In August 2021, President Joe Biden met business leaders from a wide range of industries at the White House to discuss the efforts to pump billions of dollars into bolstering cybersecurity. The meeting came after several high-profile attacks like those on the pipeline operator Colonial Pipeline and software contractor SolarWinds.
After the meeting, Microsoft CEO Satya Nadella announced that his company would invest $20 billion in developing cutting-edge security tools. In addition, he said that Microsoft would be willing to put up $150 million to assist government agencies in upgrading their security infrastructure and improving their partnership in education and training. Since 2015, Microsoft has invested annually $1 billion in cybersecurity.
Google announced plans to spend over $10 billion over the following five years to improve cybersecurity. Its Career Certificate program would also provide training for 100,000 technical professionals in indisciplines like data analytics and IT support. The money that Google pledged would be used to strengthen open-source and supply chain security.
Another pledge came from IBM, who plans to equip more than 150,000 individuals with cybersecurity skills over the course of three years.

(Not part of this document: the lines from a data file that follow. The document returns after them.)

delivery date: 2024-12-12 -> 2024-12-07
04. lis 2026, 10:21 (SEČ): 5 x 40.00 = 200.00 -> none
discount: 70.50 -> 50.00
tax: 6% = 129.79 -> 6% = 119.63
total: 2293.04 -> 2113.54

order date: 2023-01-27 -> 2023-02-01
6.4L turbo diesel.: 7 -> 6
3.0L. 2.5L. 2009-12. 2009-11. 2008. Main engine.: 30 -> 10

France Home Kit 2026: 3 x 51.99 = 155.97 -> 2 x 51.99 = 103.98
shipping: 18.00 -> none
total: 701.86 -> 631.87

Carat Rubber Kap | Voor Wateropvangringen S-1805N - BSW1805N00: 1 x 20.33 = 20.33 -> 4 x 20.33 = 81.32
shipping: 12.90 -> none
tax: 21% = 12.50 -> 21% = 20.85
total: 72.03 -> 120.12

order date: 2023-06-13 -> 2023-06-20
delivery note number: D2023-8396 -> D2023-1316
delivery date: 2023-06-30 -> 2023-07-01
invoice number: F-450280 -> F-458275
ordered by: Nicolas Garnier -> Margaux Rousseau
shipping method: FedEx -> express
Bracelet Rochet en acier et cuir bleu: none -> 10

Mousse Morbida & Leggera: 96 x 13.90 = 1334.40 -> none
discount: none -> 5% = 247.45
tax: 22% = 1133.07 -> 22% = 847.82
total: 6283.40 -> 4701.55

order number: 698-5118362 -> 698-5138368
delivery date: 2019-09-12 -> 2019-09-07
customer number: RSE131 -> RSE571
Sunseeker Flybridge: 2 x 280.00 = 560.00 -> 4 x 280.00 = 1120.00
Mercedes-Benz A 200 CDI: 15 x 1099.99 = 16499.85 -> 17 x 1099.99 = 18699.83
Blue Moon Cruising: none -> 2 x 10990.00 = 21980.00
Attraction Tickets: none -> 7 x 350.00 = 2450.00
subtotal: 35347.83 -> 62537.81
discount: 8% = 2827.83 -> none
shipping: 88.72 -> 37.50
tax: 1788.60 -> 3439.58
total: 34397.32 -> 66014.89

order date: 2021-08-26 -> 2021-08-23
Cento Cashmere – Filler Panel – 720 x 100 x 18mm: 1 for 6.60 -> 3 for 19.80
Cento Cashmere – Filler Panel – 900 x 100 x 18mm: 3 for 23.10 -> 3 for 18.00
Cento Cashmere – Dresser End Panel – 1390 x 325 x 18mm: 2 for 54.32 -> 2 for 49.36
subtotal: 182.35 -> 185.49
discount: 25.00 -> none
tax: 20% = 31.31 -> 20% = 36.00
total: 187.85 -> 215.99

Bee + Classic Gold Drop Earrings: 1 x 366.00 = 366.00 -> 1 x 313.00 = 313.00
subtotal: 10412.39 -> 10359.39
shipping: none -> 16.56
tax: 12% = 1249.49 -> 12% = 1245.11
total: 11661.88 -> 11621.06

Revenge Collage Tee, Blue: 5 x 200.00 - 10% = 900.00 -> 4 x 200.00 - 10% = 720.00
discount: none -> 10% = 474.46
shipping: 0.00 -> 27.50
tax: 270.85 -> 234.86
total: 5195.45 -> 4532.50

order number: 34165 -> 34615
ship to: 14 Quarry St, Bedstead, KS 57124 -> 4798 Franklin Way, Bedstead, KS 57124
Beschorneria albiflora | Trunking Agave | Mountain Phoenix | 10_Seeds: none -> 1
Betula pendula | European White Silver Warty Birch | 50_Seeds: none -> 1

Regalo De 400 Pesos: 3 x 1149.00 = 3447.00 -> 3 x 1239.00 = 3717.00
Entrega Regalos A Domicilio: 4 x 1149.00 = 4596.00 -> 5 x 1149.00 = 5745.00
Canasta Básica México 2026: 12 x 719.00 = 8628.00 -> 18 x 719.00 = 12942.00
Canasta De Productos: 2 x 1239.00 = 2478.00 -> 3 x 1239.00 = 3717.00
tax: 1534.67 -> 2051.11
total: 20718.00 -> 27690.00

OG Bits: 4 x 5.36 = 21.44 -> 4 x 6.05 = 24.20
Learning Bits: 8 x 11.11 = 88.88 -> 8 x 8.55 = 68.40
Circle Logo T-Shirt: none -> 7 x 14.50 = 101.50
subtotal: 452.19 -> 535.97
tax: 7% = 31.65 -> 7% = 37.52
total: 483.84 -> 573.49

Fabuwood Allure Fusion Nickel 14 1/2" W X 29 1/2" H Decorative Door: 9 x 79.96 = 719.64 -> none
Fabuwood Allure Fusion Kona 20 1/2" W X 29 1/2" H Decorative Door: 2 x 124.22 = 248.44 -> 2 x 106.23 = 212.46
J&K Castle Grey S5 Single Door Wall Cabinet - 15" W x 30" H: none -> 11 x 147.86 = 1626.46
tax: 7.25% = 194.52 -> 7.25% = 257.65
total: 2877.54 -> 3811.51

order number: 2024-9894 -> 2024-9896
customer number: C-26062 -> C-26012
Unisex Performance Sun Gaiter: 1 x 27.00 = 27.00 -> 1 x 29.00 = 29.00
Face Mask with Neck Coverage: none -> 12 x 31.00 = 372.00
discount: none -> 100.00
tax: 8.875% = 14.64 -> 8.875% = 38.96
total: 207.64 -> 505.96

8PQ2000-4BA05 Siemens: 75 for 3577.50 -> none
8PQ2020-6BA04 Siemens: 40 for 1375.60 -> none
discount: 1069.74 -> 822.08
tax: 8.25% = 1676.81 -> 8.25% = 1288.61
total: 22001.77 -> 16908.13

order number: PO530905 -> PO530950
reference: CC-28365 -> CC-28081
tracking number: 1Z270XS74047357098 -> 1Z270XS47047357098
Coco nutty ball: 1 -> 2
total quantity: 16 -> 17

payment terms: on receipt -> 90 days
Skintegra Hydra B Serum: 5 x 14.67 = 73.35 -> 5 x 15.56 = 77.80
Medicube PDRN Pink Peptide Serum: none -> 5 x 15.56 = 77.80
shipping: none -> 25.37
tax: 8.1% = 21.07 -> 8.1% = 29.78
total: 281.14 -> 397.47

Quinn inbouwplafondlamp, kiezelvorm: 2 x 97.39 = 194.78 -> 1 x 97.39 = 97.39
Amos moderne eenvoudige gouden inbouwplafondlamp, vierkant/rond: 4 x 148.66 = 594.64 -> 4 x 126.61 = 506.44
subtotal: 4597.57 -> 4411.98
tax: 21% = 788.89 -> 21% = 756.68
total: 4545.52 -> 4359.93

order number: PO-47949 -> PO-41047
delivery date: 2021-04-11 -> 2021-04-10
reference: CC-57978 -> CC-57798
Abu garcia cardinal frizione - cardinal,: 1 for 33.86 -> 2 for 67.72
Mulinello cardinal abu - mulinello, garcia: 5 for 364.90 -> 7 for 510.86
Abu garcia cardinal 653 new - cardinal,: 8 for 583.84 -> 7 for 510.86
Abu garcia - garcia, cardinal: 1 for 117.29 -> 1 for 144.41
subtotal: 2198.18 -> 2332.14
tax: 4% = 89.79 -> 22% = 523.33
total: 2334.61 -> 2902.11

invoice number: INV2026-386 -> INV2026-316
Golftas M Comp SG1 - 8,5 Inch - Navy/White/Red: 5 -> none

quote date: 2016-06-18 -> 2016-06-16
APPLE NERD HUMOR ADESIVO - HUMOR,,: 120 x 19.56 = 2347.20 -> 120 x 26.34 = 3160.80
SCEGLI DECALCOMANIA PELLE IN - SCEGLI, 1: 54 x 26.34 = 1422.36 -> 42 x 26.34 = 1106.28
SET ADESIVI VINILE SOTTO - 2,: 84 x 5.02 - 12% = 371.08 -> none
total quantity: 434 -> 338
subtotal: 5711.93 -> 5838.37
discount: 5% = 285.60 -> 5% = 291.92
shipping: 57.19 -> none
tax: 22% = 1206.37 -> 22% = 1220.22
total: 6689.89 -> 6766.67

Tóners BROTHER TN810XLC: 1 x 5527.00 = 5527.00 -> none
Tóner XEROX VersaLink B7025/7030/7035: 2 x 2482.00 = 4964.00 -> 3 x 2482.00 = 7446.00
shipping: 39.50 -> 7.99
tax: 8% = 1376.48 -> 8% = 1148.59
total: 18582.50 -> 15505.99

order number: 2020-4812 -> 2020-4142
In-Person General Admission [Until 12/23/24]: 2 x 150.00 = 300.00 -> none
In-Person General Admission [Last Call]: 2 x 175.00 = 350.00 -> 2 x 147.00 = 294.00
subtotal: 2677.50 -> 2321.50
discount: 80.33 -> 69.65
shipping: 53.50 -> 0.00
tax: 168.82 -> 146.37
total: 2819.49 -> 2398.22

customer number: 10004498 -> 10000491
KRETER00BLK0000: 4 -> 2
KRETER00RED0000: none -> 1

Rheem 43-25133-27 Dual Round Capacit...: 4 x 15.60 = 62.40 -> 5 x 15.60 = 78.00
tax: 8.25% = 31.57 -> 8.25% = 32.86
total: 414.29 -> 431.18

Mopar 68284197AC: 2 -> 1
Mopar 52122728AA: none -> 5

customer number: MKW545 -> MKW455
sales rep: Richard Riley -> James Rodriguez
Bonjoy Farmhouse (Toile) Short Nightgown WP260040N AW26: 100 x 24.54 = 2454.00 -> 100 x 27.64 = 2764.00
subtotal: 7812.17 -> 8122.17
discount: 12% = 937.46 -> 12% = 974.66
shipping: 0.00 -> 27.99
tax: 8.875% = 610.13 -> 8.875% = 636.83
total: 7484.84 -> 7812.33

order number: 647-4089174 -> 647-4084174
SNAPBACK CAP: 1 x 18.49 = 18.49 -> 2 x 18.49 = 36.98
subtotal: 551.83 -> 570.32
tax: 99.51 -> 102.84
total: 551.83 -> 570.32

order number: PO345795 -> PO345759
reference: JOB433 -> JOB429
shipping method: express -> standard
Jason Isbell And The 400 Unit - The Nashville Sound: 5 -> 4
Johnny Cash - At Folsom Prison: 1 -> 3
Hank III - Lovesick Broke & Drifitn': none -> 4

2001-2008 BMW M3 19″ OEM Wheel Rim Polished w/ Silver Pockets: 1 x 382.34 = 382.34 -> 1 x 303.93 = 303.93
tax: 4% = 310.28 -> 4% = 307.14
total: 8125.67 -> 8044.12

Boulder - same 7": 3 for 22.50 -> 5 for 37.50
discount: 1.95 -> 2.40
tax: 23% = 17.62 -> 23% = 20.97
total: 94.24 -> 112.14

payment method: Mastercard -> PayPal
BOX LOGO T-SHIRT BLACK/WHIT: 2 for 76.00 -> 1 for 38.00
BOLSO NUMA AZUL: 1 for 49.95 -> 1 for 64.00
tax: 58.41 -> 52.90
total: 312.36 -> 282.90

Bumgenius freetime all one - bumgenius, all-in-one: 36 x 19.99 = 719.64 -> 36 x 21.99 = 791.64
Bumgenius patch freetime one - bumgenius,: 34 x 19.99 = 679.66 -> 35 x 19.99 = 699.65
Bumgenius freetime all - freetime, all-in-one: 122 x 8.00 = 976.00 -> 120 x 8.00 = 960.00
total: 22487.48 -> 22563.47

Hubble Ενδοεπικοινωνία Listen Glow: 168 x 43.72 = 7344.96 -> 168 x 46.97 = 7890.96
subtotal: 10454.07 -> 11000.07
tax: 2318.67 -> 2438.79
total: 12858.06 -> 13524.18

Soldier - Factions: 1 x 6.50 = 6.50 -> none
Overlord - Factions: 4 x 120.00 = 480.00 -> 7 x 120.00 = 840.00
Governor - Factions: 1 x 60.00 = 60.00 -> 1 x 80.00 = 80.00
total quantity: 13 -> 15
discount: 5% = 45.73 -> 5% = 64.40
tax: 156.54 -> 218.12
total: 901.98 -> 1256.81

Overall, a Deloitte report in 2020 estimated that cybersecurity accounted for around 11% of the IT budgets of financial firms.
In 2019, Bloomberg reported that financial firms like big banks spend as much as $3,000 per employee to safeguard their computer networks. Based on 2018 headcount numbers, it would amount to around $750 million per year for both HSBC and JPMorgan, while the spending for Citigroup and Bank of America amounted to around $600 million.
The credit rating agency Moody’s announced in September 2021 that it would be spending $250 million to assess the risk of cyberattacks posed to the US’s large corporations.
The agency would be investing that money in BitSight, a company that employs algorithms to determine the possibility of a breach. The goal of Moody’s was to improve its ability to analyze the dangers that ransomware and other digital threats pose to government organizations and Fortune 500 companies.
Healthcare providers weren’t well-known spenders despite rampant data breaches in the industry. A report in 2019 from Gartner showed that only 5% of their total IT budget goes into cybersecurity. These figures lagged behind those of other sectors, such as retail and banking.
This is about to change, however. The healthcare cybersecurity market is predicted by Cybersecurity Ventures to grow 15% each year and reach $125 billion during the 2020-2025 period.
Despite economic uncertainties, large companies haven’t hesitated about putting more financial resources into cybersecurity. In fact, they have allocated more spending into securing their infrastructure and ensuring data safety. These investments show the importance of cybersecurity in the digital era, where the fallout of possible data breaches and security failures dwarfs the cost of prevention.